The former Sear & Carter Nursery is now Notcutt's Garden Centre. |
The final business is the one all locals know as Notcutts Garden Centre. Previously it had been the nurseries of Sear & Carter from the 1930s. While the firm had its small nursery and shop in Fleetville next to St Paul's Church, it had rented nearby unused plots for growing on shrubs, and then opened a much larger nursery and trial ground at Smallford. You would have left the main road along a drive towards a bungalow at the heart of the operation. The same drive is used to enter the garden centre site today.
Along this old loop are two recent access roads leading to new housing.. Pasture View leads to a small estate at the former field of the Radio Listening Station; the second an even more recent estate which replaces the above mentioned Chester Nurseries. There is another more established estate called Jove Gardens created from a further small smallholdings of glasshouses. Between here and the paddock behind the former Turnpike Toll house you can see a dark grey field on the aerial photo which was developed post-war with wide semi-detached homes accessed from a service road.

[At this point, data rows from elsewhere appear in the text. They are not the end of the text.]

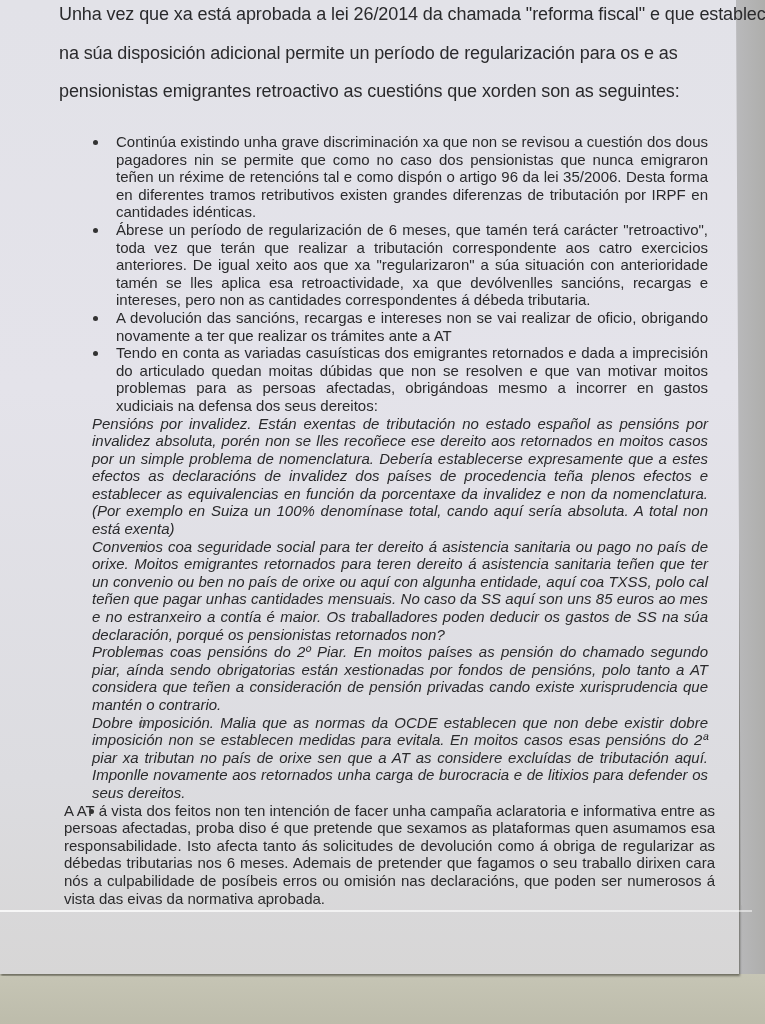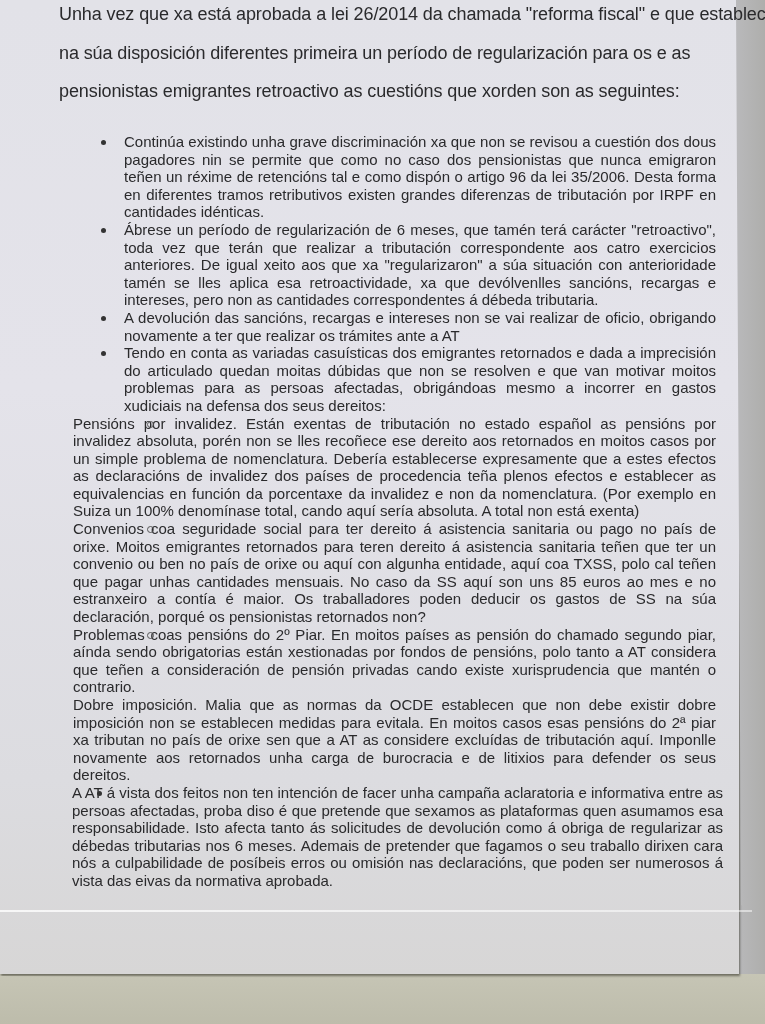--- a/index.html
+++ b/index.html
@@ -24,45 +24,45 @@
   }
   .fold {
     position:absolute; left:0; top:910px; width:752px; height:2px;
     background:linear-gradient(90deg,rgba(255,255,255,0.8),rgba(255,255,255,0.5));
   }
   .content { position:absolute; left:0; top:0; width:740px; color:#2a2a2c; }
   .intro-line {
     position:absolute; left:59px; font-size:18px; line-height:17px; white-space:nowrap;
     letter-spacing:-0.1px;
   }
-  .list { position:absolute; left:8px; top:133px; width:740px; font-size:15px; line-height:17.6px; }
+  .list { position:absolute; left:0; top:133px; width:740px; font-size:15px; line-height:17.6px; }
   .item { position:relative; padding-left:116px; padding-right:32px; text-align:justify; }
   .item .bullet {
     position:absolute; left:93px; top:7px; width:5px; height:5px; border-radius:50%; background:#333;
   }
-  .sub { position:relative; padding-left:65px; padding-right:32px; text-align:justify; }
+  .sub { position:relative; padding-left:92px; padding-right:32px; text-align:justify;font-style:italic; }
   .sub .circle {
     position:absolute; left:139px; top:6px; width:5px; height:5px; border-radius:50%;
     border:1px solid #555; box-sizing:content-box;
   }
   .last-item { padding-left:64px; padding-right:25px; }
   .last-item .bullet { left:89px; }
 </style>
 </head>
 <body>
 
 <div class="backdrop-right"></div>
 <div class="backdrop-bottom"></div>
 
 <div class="paper"></div>
 <div class="fold"></div>
 
 <div class="content">
   <div class="intro-line" style="top:6px;">Unha vez que xa está aprobada a lei 26/2014 da chamada "reforma fiscal" e que establece</div>
-  <div class="intro-line" style="top:45px;">na súa disposición diferentes primeira un período de regularización para os e as</div>
+  <div class="intro-line" style="top:45px;">na súa disposición adicional permite un período de regularización para os e as</div>
   <div class="intro-line" style="top:83px;">pensionistas emigrantes retroactivo as cuestións que xorden son as seguintes:</div>
 
   <div class="list">
     <div class="item">
       <span class="bullet"></span>
       <span>Continúa existindo unha grave discriminación xa que non se revisou a cuestión dos dous pagadores nin se permite que como no caso dos pensionistas que nunca emigraron teñen un réxime de retencións tal e como dispón o artigo 96 da lei 35/2006. Desta forma en diferentes tramos retributivos existen grandes diferenzas de tributación por IRPF en cantidades idénticas.</span>
     </div>
     <div class="item">
       <span class="bullet"></span>
       <span>Ábrese un período de regularización de 6 meses, que tamén terá carácter "retroactivo", toda vez que terán que realizar a tributación correspondente aos catro exercicios anteriores. De igual xeito aos que xa "regularizaron" a súa situación con anterioridade tamén se lles aplica esa retroactividade, xa que devólvenlles sancións, recargas e intereses, pero non as cantidades correspondentes á débeda tributaria.</span>

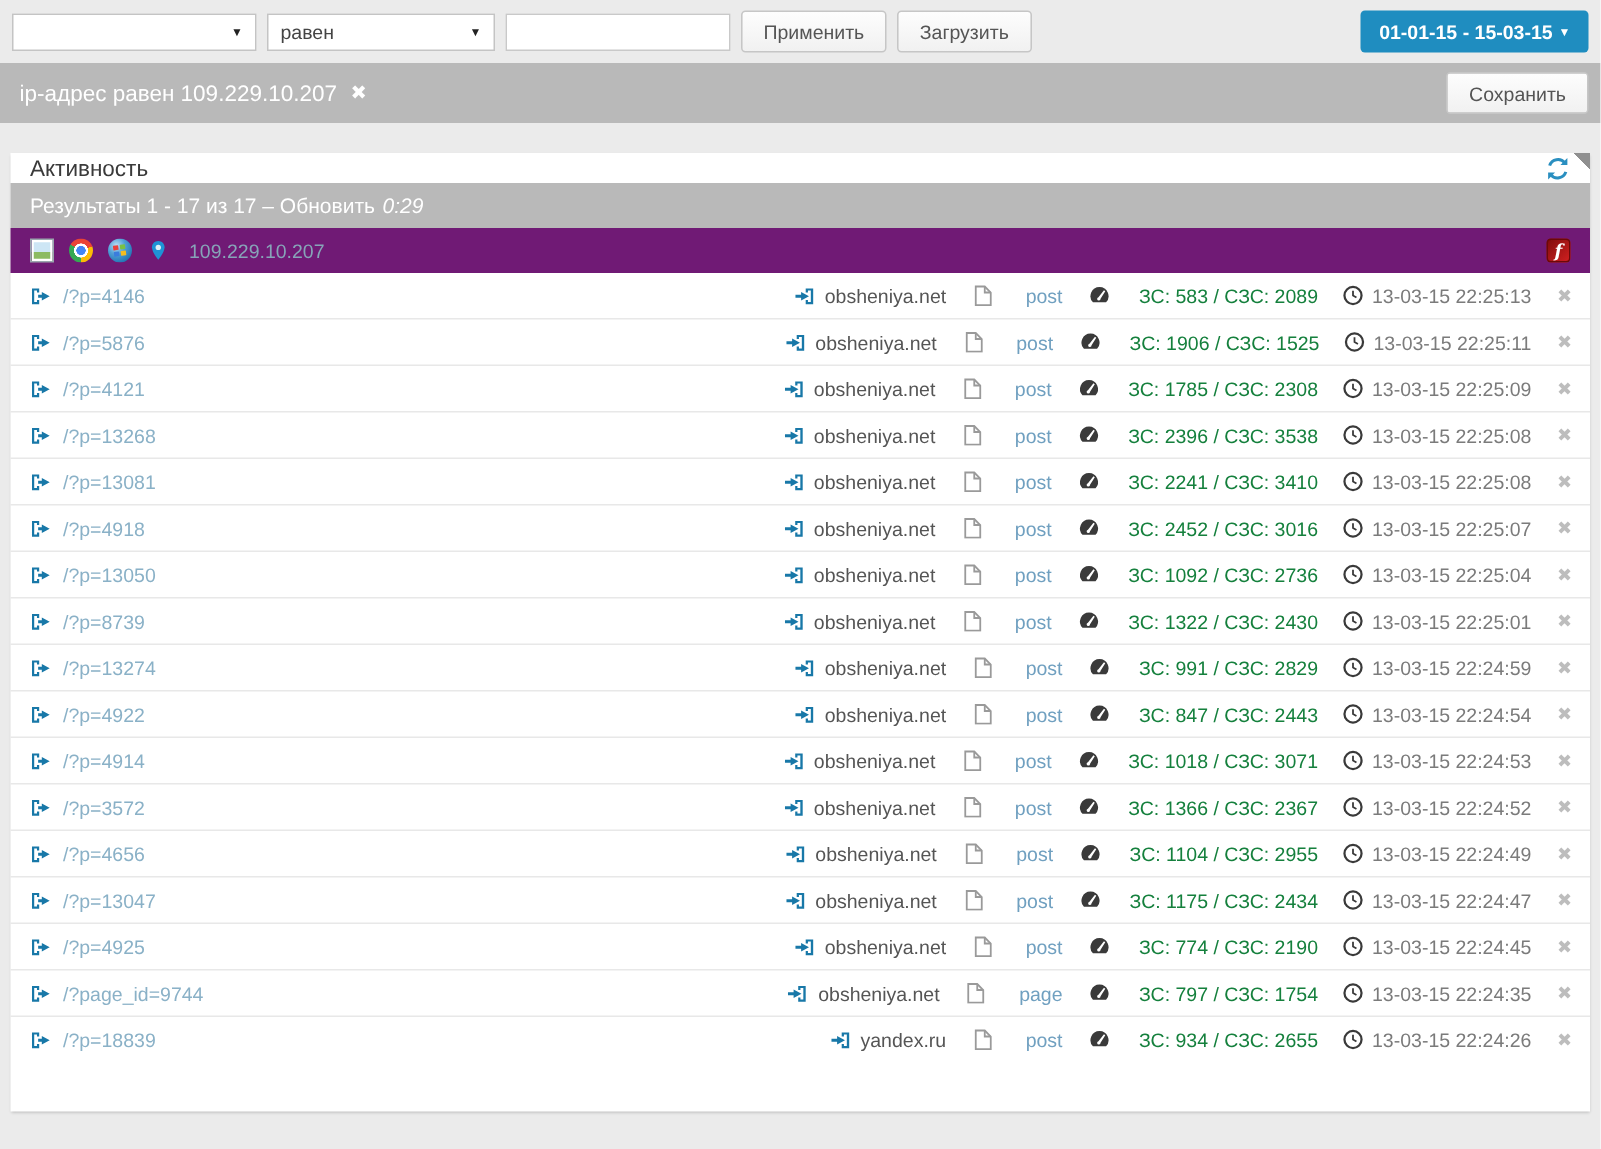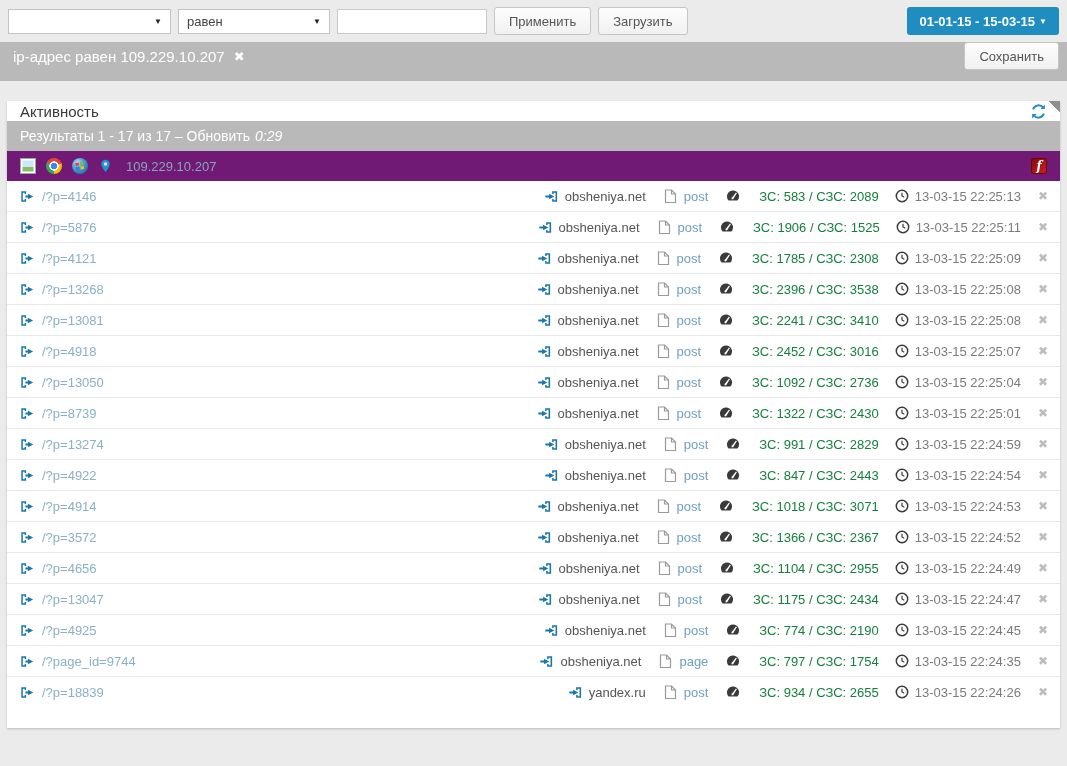--- a/index.html
+++ b/index.html
@@ -28,21 +28,21 @@
     border:1px solid #c6c6c6;border-radius:3px;
     font:13px "Liberation Sans",sans-serif;color:#555;cursor:pointer;
   }
   .date-btn{
     margin-left:auto;height:28px;background:#1f8dc0;color:#fff;border:none;
     border-radius:3px;font:600 13px "Liberation Sans",sans-serif;padding:0 12px;
     display:flex;align-items:center;gap:4px;cursor:pointer;
   }
   .date-btn .caret{font-size:8px;}
   
-  .filterbar{height:28px;background:#b9b9b9;display:flex;align-items:center;padding:0 8px 11px 13px;}
+  .filterbar{height:40px;background:#b9b9b9;display:flex;align-items:center;padding:0 8px 0 13px;}
   .filter-text{color:#fff;font-size:15px;}
   .x-glyph{font-family:"DejaVu Sans",sans-serif;}
   .filter-x{color:#fff;font-size:13px;margin-left:9px;cursor:pointer;}
   .save-btn{margin-left:auto;}
   
   .panel{position:relative;margin:20px 7px 0;background:#fff;box-shadow:0 1px 2px rgba(0,0,0,.22);}
   .corner{position:absolute;top:0;right:0;width:11px;height:11px;
     background:linear-gradient(to bottom left,#8f8f8f 50%,transparent 51%);}
   .panel-header{height:20px;display:flex;align-items:center;padding:0 13px;}
   .panel-title{font-size:15px;color:#3a3a3a;}
@@ -57,29 +57,29 @@
   .chrome-icon{width:16px;height:16px;border-radius:50%;
     background:
       radial-gradient(circle at 50% 50%, #4285f4 0 3px, #fff 3.2px 4.6px, transparent 4.8px),
       conic-gradient(from 70deg, #fbbc05 0 110deg, #34a853 110deg 230deg, #ea4335 230deg 360deg);}
   .ip-link{color:#87a4b8;font-size:13px;margin-left:3px;text-decoration:none;cursor:pointer;}
   .flash-icon{margin-left:auto;width:16px;height:16px;border-radius:3px;
     background:linear-gradient(135deg,#7d0b0b,#d42121);
     color:#fff;display:flex;align-items:center;justify-content:center;
     font:italic bold 12px "DejaVu Serif",serif;box-shadow:inset 0 0 0 1px #6a0909;}
   
-  .rows{padding-bottom:21px;}
+  .rows{padding-bottom:33px;}
   .row{display:flex;align-items:center;height:30px;border-bottom:1px solid #e8e8e8;
     padding:0 12px 0 13px;font-size:13px;}
   .rows .row:last-child{border-bottom:none;}
   .cell{display:flex;align-items:center;}
   .url-cell{gap:8px;}
   .url-link{color:#8ab1c7;text-decoration:none;cursor:pointer;}
   .site-cell{margin-left:auto;gap:7px;color:#555;}
-  .type-cell{margin-left:18px;gap:7px;}
+  .type-cell{margin-left:18px;gap:22px;}
   .type-link{color:#70a0c0;text-decoration:none;cursor:pointer;}
   .speed-cell{margin-left:18px;gap:19px;color:#15803d;}
   .time-cell{margin-left:16px;gap:6px;color:#7b7b7b;}
   .row-close{margin-left:17px;color:#bdbdbd;font-size:12px;cursor:pointer;}
   svg{display:block;}
 </style>
 </head>
 <body>
 
 <div class="topbar">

The Radio Listening Station with its curved access drive. The family was probably out for a Sunday afternoon walk. COURTESY ALISON MANN |
The above mentioned Radio Listening Station was in the middle of a field to the north of the Radio Estate (Pasture View). Now demolished, the remaining concrete base can still be seen. The station was built in the late 1920s by the General Post Office (GPO) and was part of an extensive network of similar listening posts throughout the UK, particularly crucial before and during the Second World War.